■ TASK DESCRIPTION: Show only those lines of the entries where the string "text" is found.

■ LISTED RECORDS:
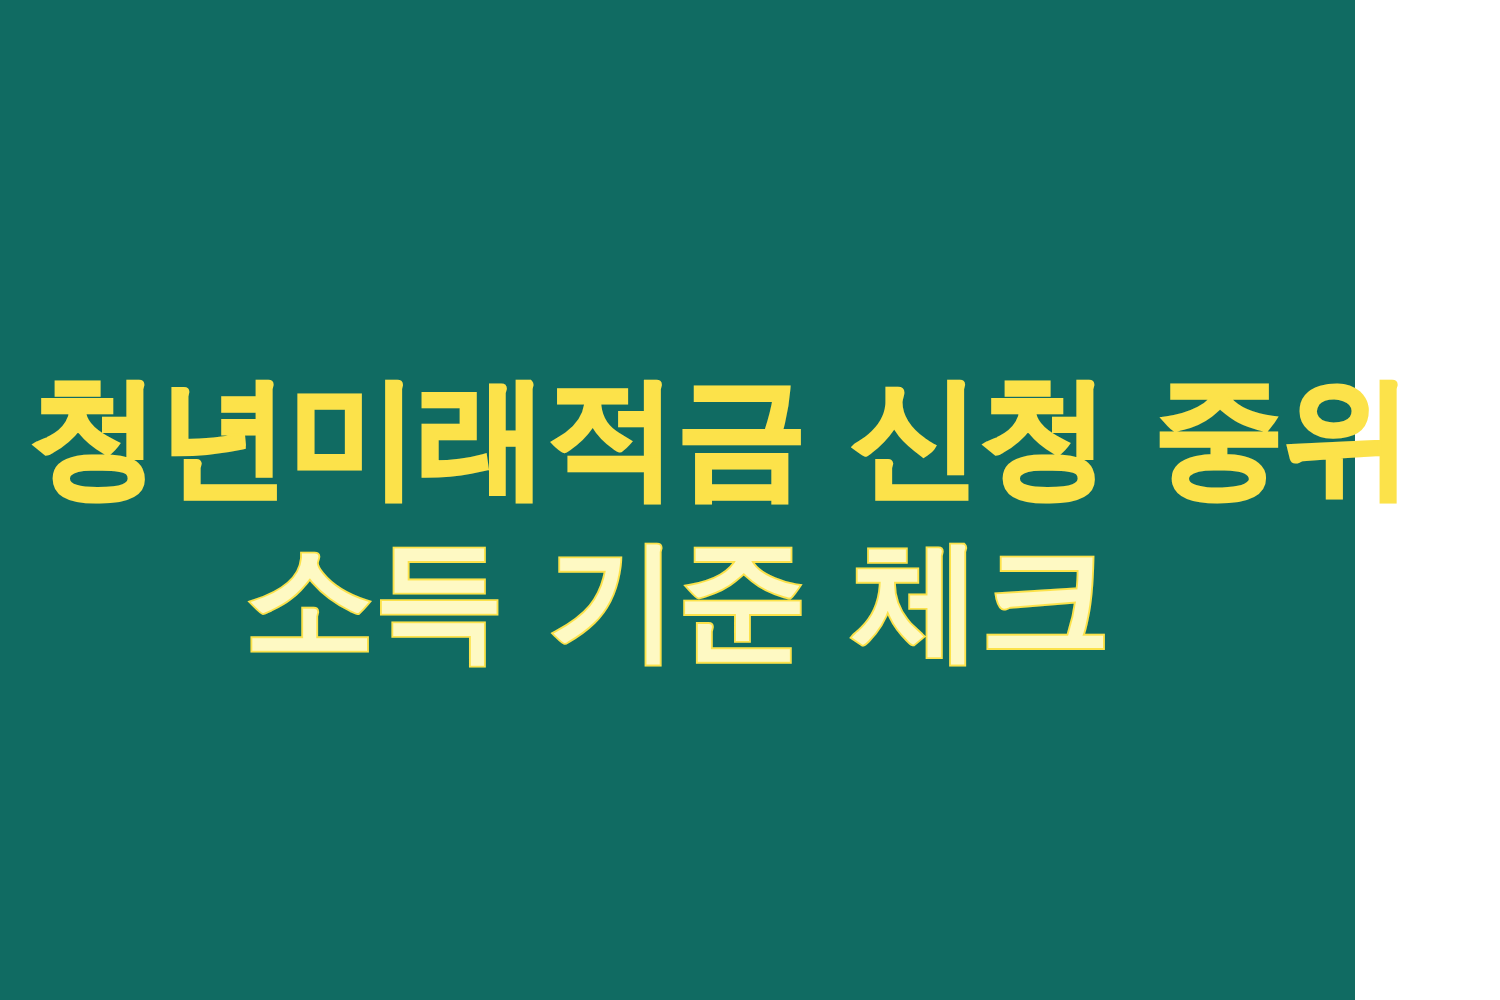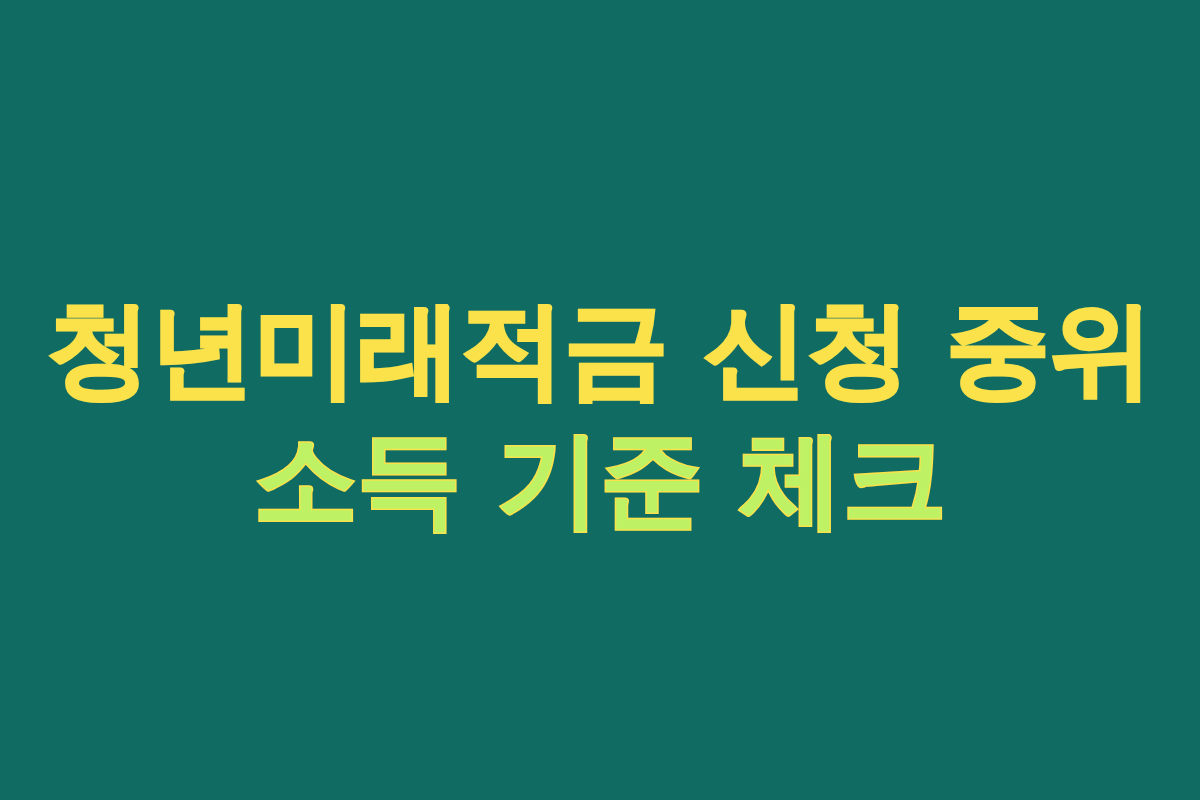--- a/index.html
+++ b/index.html
@@ -61,7 +61,7 @@
 </head>
 <body>
 
-<div class="thumbnail-card" style="background-color: rgb(16, 107, 98); width: 1200px; height: 800px;">
+<div class="thumbnail-card" style="background-color: rgb(16, 107, 98); width: 1084px; height: 800px;">
 
   <div class="title-block">
 

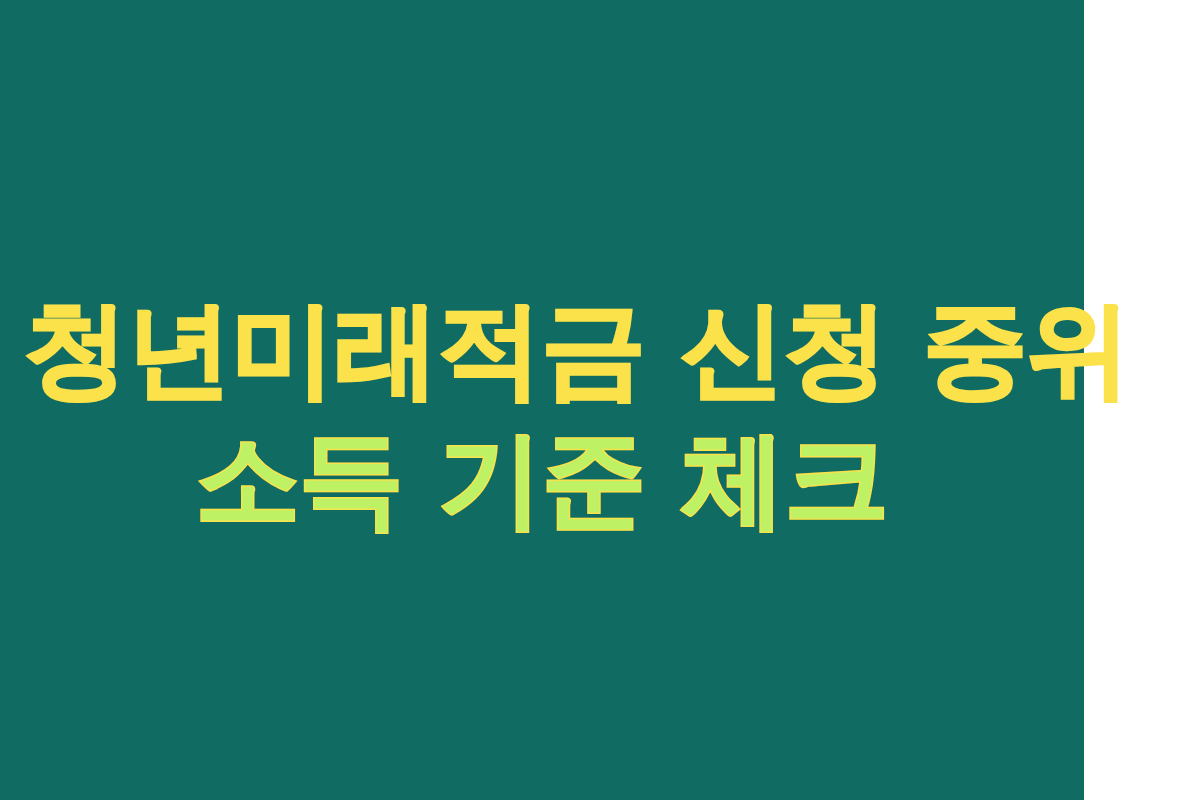--- a/index.html
+++ b/index.html
@@ -67,7 +67,7 @@
 
     <span class="title-line title-line--primary" style="color: rgb(252, 226, 74); -webkit-text-stroke-color: rgb(252, 226, 74);">청년미래적금 신청 중위</span>
 
-    <span class="title-line title-line--secondary" style="color: #bef264; -webkit-text-stroke-color: rgb(252, 226, 74);">소득 기준 체크</span>
+    <span class="title-line title-line--secondary" style="color: #fef9c3; -webkit-text-stroke-color: rgb(252, 226, 74);">소득 기준 체크</span>
 
   </div>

■ ANSWER AREA:
     <span class="title-line title-line--primary" style="color: rgb(252, 226, 74); -webkit-text-stroke-color: rgb(252, 226, 74);">청년미래적금 신청 중위</span>
-    <span class="title-line title-line--secondary" style="color: #bef264; -webkit-text-stroke-color: rgb(252, 226, 74);">소득 기준 체크</span>
+    <span class="title-line title-line--secondary" style="color: #fef9c3; -webkit-text-stroke-color: rgb(252, 226, 74);">소득 기준 체크</span>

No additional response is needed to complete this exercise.